▶ _Your instructions_: Send back the records exactly as written, with no images.

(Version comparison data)
□ □ □

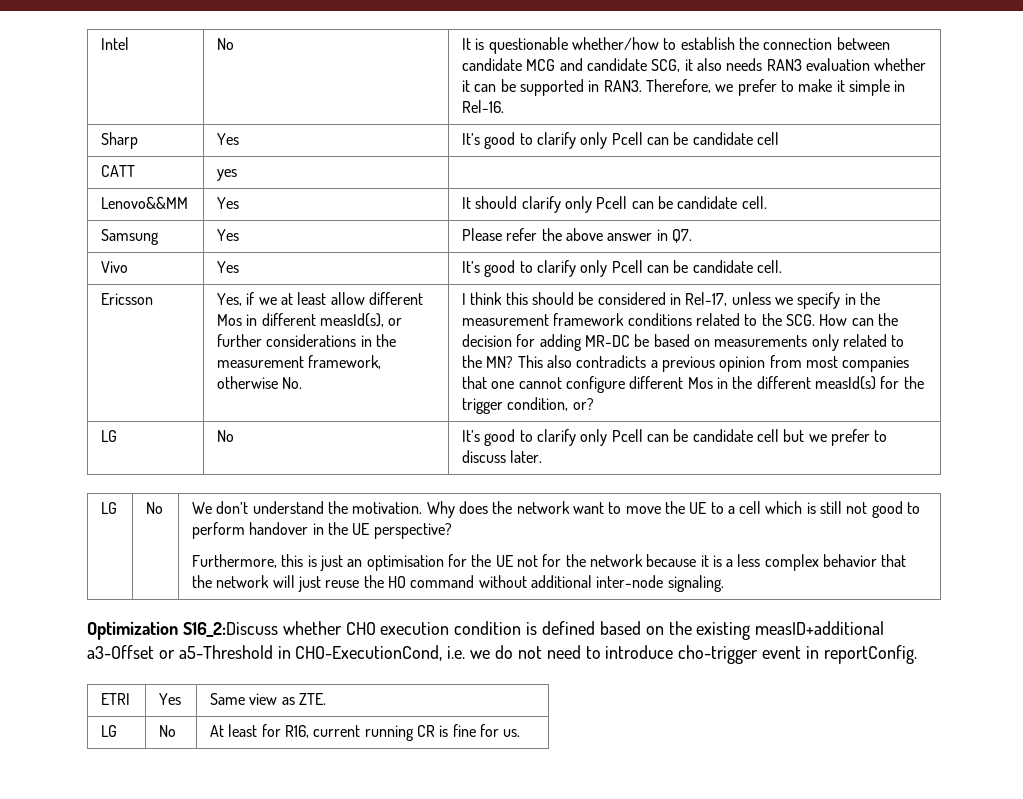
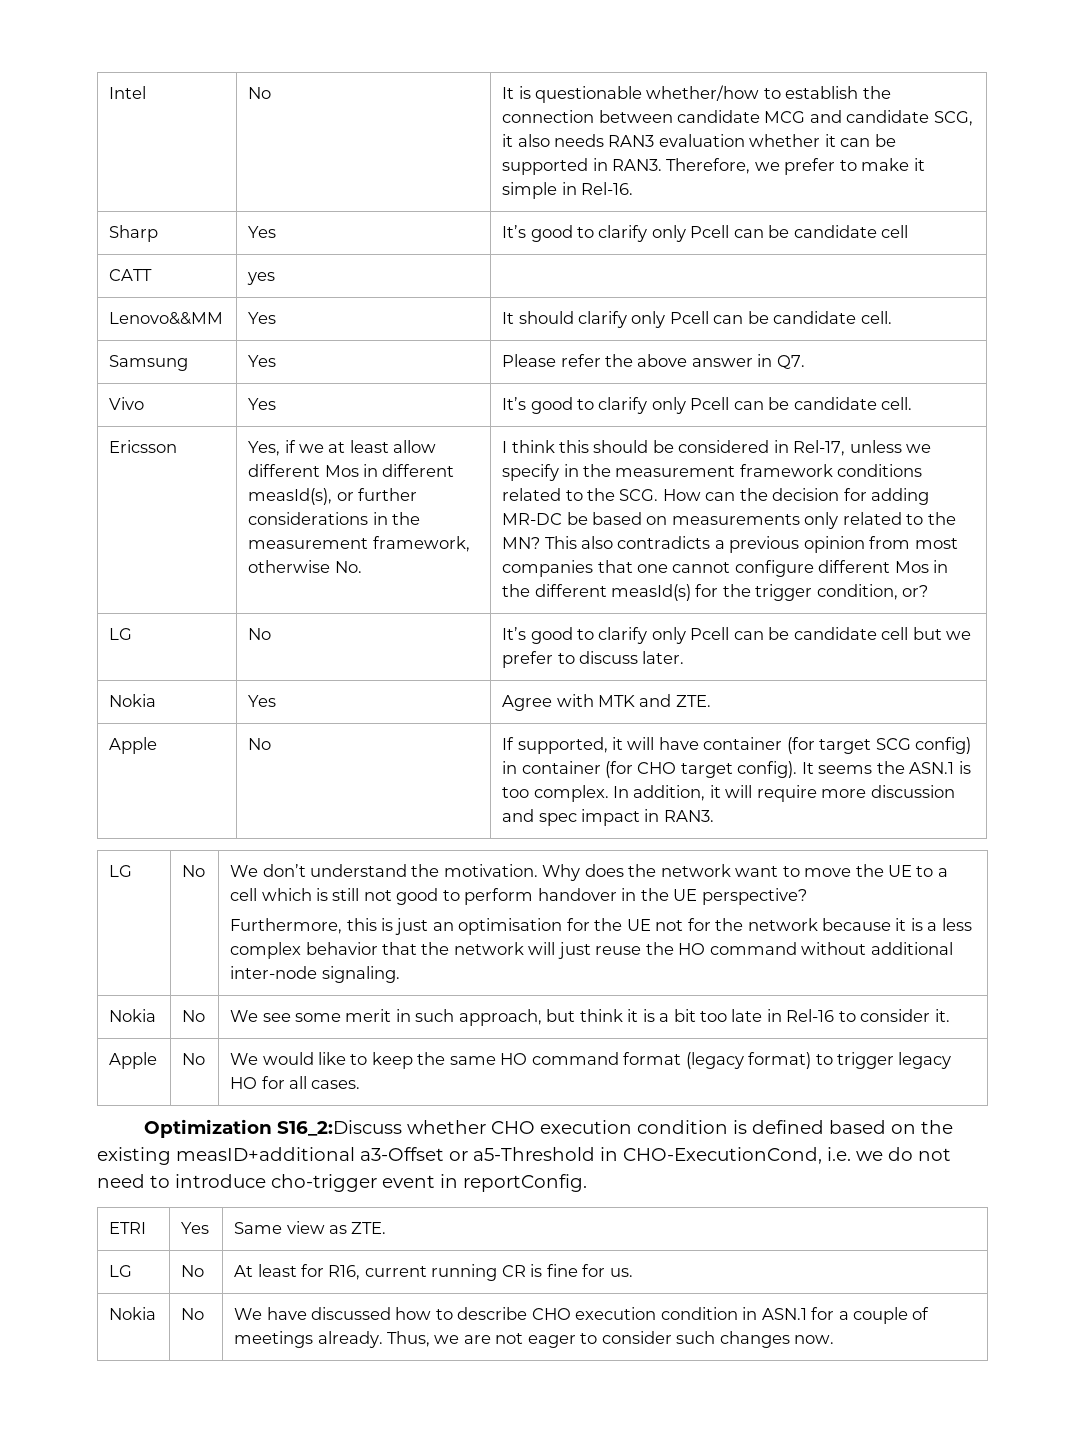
+ Nokia | Yes | Agree with MTK and ZTE.
+ Apple | No | If supported, it will have container (for target SCG config) in container (for CHO target config). It seems the ASN.1 is too complex. In addition, it will require more discussion and spec impact in RAN3.
+ Nokia | No | We see some merit in such approach, but think it is a bit too late in Rel-16 to consider it.
+ Apple | No | We would like to keep the same HO command format (legacy format) to trigger legacy HO for all cases.
+ Nokia | No | We have discussed how to describe CHO execution condition in ASN.1 for a couple of meetings already. Thus, we are not eager to consider such changes now.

□ □ □

▶ _Exercise solution_:
+ Nokia | Yes | Agree with MTK and ZTE.
+ Apple | No | If supported, it will have container (for target SCG config) in container (for CHO target config). It seems the ASN.1 is too complex. In addition, it will require more discussion and spec impact in RAN3.
+ Nokia | No | We see some merit in such approach, but think it is a bit too late in Rel-16 to consider it.
+ Apple | No | We would like to keep the same HO command format (legacy format) to trigger legacy HO for all cases.
+ Nokia | No | We have discussed how to describe CHO execution condition in ASN.1 for a couple of meetings already. Thus, we are not eager to consider such changes now.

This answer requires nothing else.